▸ Your objective: Print each entry below precisely as it reads.

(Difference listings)
#####

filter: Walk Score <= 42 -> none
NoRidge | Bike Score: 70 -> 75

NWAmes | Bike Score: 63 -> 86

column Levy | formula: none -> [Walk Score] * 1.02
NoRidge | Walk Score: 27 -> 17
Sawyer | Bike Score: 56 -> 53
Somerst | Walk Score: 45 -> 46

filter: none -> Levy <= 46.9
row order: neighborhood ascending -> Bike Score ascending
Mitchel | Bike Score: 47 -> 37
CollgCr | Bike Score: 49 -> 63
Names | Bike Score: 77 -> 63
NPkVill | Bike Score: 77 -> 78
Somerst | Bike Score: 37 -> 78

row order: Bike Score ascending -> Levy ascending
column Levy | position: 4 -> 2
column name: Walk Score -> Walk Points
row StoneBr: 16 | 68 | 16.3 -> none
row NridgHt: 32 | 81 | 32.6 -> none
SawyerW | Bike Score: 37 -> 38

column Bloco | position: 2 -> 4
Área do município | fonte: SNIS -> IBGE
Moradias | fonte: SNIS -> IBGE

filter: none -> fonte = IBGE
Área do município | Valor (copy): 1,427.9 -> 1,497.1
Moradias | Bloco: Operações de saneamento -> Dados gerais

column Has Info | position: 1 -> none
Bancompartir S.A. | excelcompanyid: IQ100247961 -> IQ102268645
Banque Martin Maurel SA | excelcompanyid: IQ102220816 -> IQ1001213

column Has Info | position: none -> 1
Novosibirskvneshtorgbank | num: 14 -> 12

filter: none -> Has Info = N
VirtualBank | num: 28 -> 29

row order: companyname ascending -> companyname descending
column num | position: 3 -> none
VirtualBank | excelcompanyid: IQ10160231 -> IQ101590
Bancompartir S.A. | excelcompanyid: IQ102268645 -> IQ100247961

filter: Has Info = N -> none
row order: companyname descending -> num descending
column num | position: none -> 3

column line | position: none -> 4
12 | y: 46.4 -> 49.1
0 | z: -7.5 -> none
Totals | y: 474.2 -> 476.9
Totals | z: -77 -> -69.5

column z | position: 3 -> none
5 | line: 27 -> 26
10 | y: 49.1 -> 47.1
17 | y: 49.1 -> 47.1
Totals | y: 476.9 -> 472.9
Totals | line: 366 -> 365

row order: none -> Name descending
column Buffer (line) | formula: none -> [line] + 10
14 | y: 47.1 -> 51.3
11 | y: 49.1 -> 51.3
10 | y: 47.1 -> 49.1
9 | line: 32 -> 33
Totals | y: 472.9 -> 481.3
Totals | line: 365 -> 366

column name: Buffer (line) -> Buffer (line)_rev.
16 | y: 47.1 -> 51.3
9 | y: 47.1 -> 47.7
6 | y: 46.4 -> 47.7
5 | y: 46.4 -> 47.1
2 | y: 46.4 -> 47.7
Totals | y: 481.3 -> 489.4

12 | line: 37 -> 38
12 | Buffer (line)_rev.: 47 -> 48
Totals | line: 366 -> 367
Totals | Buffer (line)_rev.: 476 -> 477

#####

▸ Written answer:
filter: Walk Score <= 42 -> none
NoRidge | Bike Score: 70 -> 75

NWAmes | Bike Score: 63 -> 86

column Levy | formula: none -> [Walk Score] * 1.02
NoRidge | Walk Score: 27 -> 17
Sawyer | Bike Score: 56 -> 53
Somerst | Walk Score: 45 -> 46

filter: none -> Levy <= 46.9
row order: neighborhood ascending -> Bike Score ascending
Mitchel | Bike Score: 47 -> 37
CollgCr | Bike Score: 49 -> 63
Names | Bike Score: 77 -> 63
NPkVill | Bike Score: 77 -> 78
Somerst | Bike Score: 37 -> 78

row order: Bike Score ascending -> Levy ascending
column Levy | position: 4 -> 2
column name: Walk Score -> Walk Points
row StoneBr: 16 | 68 | 16.3 -> none
row NridgHt: 32 | 81 | 32.6 -> none
SawyerW | Bike Score: 37 -> 38

column Bloco | position: 2 -> 4
Área do município | fonte: SNIS -> IBGE
Moradias | fonte: SNIS -> IBGE

filter: none -> fonte = IBGE
Área do município | Valor (copy): 1,427.9 -> 1,497.1
Moradias | Bloco: Operações de saneamento -> Dados gerais

column Has Info | position: 1 -> none
Bancompartir S.A. | excelcompanyid: IQ100247961 -> IQ102268645
Banque Martin Maurel SA | excelcompanyid: IQ102220816 -> IQ1001213

column Has Info | position: none -> 1
Novosibirskvneshtorgbank | num: 14 -> 12

filter: none -> Has Info = N
VirtualBank | num: 28 -> 29

row order: companyname ascending -> companyname descending
column num | position: 3 -> none
VirtualBank | excelcompanyid: IQ10160231 -> IQ101590
Bancompartir S.A. | excelcompanyid: IQ102268645 -> IQ100247961

filter: Has Info = N -> none
row order: companyname descending -> num descending
column num | position: none -> 3

column line | position: none -> 4
12 | y: 46.4 -> 49.1
0 | z: -7.5 -> none
Totals | y: 474.2 -> 476.9
Totals | z: -77 -> -69.5

column z | position: 3 -> none
5 | line: 27 -> 26
10 | y: 49.1 -> 47.1
17 | y: 49.1 -> 47.1
Totals | y: 476.9 -> 472.9
Totals | line: 366 -> 365

row order: none -> Name descending
column Buffer (line) | formula: none -> [line] + 10
14 | y: 47.1 -> 51.3
11 | y: 49.1 -> 51.3
10 | y: 47.1 -> 49.1
9 | line: 32 -> 33
Totals | y: 472.9 -> 481.3
Totals | line: 365 -> 366

column name: Buffer (line) -> Buffer (line)_rev.
16 | y: 47.1 -> 51.3
9 | y: 47.1 -> 47.7
6 | y: 46.4 -> 47.7
5 | y: 46.4 -> 47.1
2 | y: 46.4 -> 47.7
Totals | y: 481.3 -> 489.4

12 | line: 37 -> 38
12 | Buffer (line)_rev.: 47 -> 48
Totals | line: 366 -> 367
Totals | Buffer (line)_rev.: 476 -> 477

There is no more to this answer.